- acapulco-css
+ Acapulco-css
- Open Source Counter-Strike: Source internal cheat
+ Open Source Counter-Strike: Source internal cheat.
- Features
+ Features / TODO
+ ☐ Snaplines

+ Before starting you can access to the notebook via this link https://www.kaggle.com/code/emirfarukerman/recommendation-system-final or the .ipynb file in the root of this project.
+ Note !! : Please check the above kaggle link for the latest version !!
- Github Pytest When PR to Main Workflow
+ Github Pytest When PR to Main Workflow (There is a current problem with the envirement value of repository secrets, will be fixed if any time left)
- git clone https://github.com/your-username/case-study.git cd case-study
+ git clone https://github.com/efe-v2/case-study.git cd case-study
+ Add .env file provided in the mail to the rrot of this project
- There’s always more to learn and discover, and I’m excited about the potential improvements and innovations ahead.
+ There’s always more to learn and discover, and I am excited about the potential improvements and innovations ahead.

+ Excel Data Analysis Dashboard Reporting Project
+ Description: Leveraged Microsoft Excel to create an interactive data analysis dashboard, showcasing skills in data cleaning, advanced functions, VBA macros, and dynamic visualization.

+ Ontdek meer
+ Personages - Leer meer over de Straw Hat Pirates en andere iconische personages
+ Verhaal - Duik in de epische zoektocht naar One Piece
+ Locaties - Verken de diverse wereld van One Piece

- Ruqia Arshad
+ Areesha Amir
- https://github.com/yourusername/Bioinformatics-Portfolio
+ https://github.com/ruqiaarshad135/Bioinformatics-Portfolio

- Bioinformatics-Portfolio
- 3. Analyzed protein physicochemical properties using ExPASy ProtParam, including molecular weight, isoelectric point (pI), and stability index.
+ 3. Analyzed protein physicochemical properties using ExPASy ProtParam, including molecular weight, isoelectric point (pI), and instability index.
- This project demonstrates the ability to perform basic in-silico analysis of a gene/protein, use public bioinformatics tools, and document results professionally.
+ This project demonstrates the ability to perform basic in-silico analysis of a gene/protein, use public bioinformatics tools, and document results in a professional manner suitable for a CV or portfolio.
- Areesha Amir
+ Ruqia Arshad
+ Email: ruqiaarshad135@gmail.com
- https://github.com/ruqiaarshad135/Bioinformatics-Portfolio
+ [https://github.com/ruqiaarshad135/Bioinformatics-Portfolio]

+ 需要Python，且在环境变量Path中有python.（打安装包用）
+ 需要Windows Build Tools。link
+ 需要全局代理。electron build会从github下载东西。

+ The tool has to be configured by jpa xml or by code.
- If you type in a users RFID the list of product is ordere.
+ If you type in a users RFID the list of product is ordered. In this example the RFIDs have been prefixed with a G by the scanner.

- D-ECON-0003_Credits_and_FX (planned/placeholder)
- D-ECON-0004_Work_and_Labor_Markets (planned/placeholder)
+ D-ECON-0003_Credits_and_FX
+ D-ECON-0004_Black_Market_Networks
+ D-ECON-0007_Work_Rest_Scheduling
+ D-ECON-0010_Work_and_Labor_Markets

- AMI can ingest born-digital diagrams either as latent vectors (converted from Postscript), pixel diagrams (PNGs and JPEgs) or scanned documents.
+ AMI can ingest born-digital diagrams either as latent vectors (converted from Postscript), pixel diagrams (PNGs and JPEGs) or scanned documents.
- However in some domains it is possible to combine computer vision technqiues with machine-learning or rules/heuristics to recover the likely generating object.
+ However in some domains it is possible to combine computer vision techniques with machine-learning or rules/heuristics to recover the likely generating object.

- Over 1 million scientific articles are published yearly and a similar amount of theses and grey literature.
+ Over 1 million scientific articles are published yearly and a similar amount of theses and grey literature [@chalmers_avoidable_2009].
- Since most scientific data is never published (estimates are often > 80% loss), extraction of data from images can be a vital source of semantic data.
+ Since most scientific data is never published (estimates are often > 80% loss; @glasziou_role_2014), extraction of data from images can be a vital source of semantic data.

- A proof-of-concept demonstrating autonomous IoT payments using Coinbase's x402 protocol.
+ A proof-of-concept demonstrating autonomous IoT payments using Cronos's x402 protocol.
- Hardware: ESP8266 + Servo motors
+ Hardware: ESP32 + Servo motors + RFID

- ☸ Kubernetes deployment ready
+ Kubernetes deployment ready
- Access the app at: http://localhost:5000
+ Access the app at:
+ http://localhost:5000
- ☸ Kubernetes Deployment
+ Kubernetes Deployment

☆ ☆ ☆ ☆

**WORK ORDER**
Print only what lies in the material above starting at the line with "- However in" and ending at the line with "- Over 1 million", every line exactly as given.

**RESPONSE**
- However in some domains it is possible to combine computer vision technqiues with machine-learning or rules/heuristics to recover the likely generating object.
+ However in some domains it is possible to combine computer vision techniques with machine-learning or rules/heuristics to recover the likely generating object.

- Over 1 million scientific articles are published yearly and a similar amount of theses and grey literature.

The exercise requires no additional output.